Preview · Article · Feb 2006 · Kidney International
[Show abstract][Hide abstract] ABSTRACT: The transcription factor hypoxia-inducible factor (HIF)-1 is an important mediator of hypoxic adaptation of tumor cells and controls several genes that have been implicated in tumor growth. Oxygen-dependent degradation of HIF-1alpha, the regulatory subunit, requires binding to the von Hippel Lindau (VHL) protein. Because functional inactivation of the VHL tumor suppressor gene occurs in up to 70% of clear cell renal carcinomas, we investigated whether this results in overexpression of HIF-1alpha and its target genes.

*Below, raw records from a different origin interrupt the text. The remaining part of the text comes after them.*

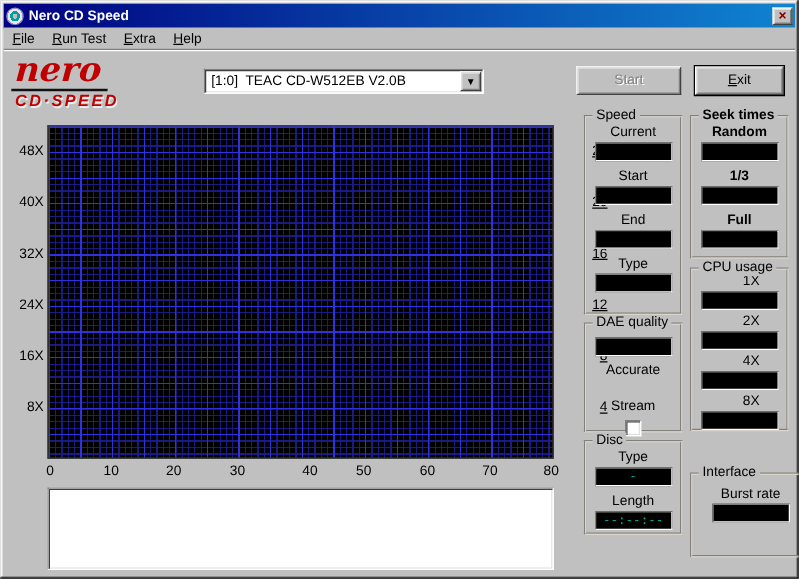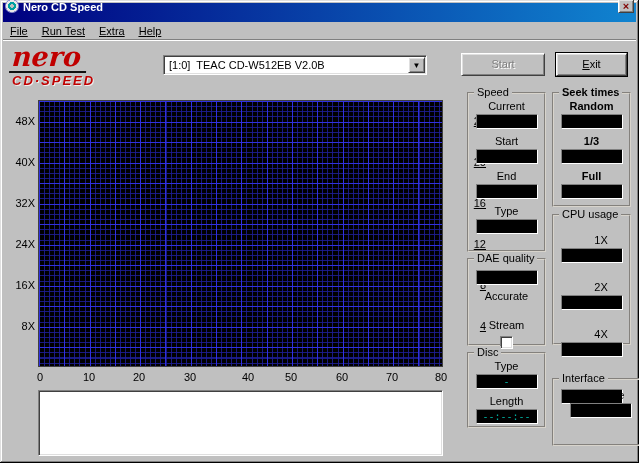--- a/index.html
+++ b/index.html
@@ -19,7 +19,7 @@
   .titlebar {
     position: absolute; left: 3px; top: 3px; right: 3px; height: 18px;
     background: linear-gradient(90deg, #000080, #1084d0);
-    display: flex; align-items: flex-end; padding: 10px 2px;
+    display: flex; align-items: center; padding: 10px 2px;
   }
   .app-icon {
     width: 14px; height: 14px; margin-right: 4px;

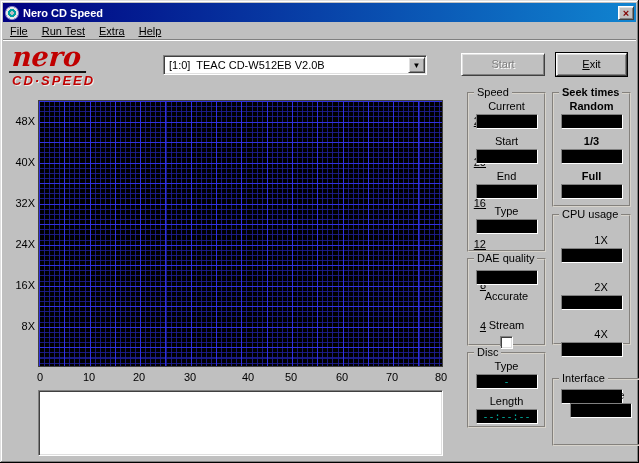--- a/index.html
+++ b/index.html
@@ -45,7 +45,7 @@
     box-shadow: 0 1px 0 #fff;
     background: #c0c0c0;
   }
-  .menu-item { padding: 2px 7px; cursor: default; text-decoration: underline; }
+  .menu-item { padding: 2px 7px; cursor: default; }
   .accel { text-decoration: underline; }
   
   .logo { position: absolute; left: 10px; top: 44px; width: 145px; }

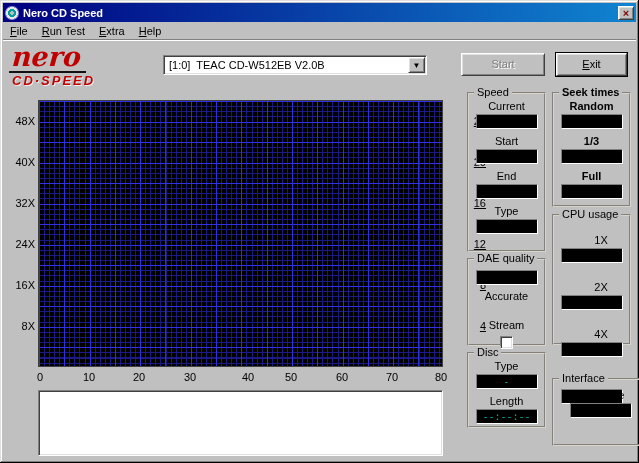--- a/index.html
+++ b/index.html
@@ -64,7 +64,7 @@
     padding-left: 2px;
   }
   .combo {
-    position: absolute; left: 163px; top: 55px; width: 264px; height: 20px;
+    position: absolute; left: 163px; top: 55px; width: 224px; height: 20px;
     background: #fff;
     border: 1px solid; border-color: #808080 #fff #fff #808080;
     box-shadow: inset 1px 1px 0 #404040, inset -1px -1px 0 #dfdfdf;

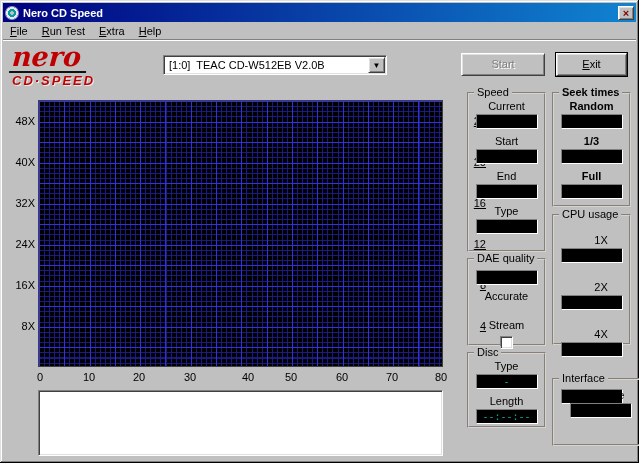--- a/index.html
+++ b/index.html
@@ -129,7 +129,7 @@
     color: #00b0a0; font-family: "DejaVu Sans Mono", monospace;
     font-size: 10px; line-height: 13px; text-align: center;
   }
-  .cpu .flabel { margin-top: 18px; padding-left: 19px; }
+  .cpu .flabel { margin-top: 3px; padding-left: 19px; }
   .checkbox {
     width: 13px; height: 13px; margin: 4px auto 0 auto;
     background: #fff;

Immunoblotting revealed increased expression of HIF-1alpha in 24 of 32 (75%) clear cell renal carcinomas but only 3 of 8 non-clear cell renal tumors. Somatic mutations of the VHL gene were detected only in clear cell renal carcinomas that overexpressed HIF-1alpha. None of the HIF-1alpha-negative tumors displayed a VHL mutation. The level of HIF-1alpha mRNA was not different between tumors and adjacent kidney tissue. Immunohistochemistry revealed distinct patterns of nuclear staining for HIF-1alpha, depending on histological type and overall abundance of HIF-1alpha. In those clear cell renal carcinomas that showed increased expression on immunoblots, HIF-1alpha was expressed in almost all cells. In the remaining clear cell and in non-clear cell tumors, staining was focal; these different patterns thus were compatible with genetic stabilization in contrast to microenvironmental stimulation of HIF-1alpha as the primary mechanism. The mRNA expression of two known target genes of HIF-1alpha, vascular endothelial growth factor and glucose transporter 1, increased progressively with increasing amounts of HIF-1alpha in tumor extracts. In addition, glucose transporter 1 protein levels correlated with HIF-1alpha abundance. In conclusion, the data provide in vivo evidence for a constitutive up-regulation of HIF-1alpha in the majority of clear cell renal carcinomas, which leads to more widespread accumulation of this transcription factor than hypoxic stimulation. These observations are most likely linked to functional inactivation of the VHL gene product. Increased expression of HIF-1alpha is associated with alterations in gene expression patterns that are likely to contribute to tumor phenotype and progression.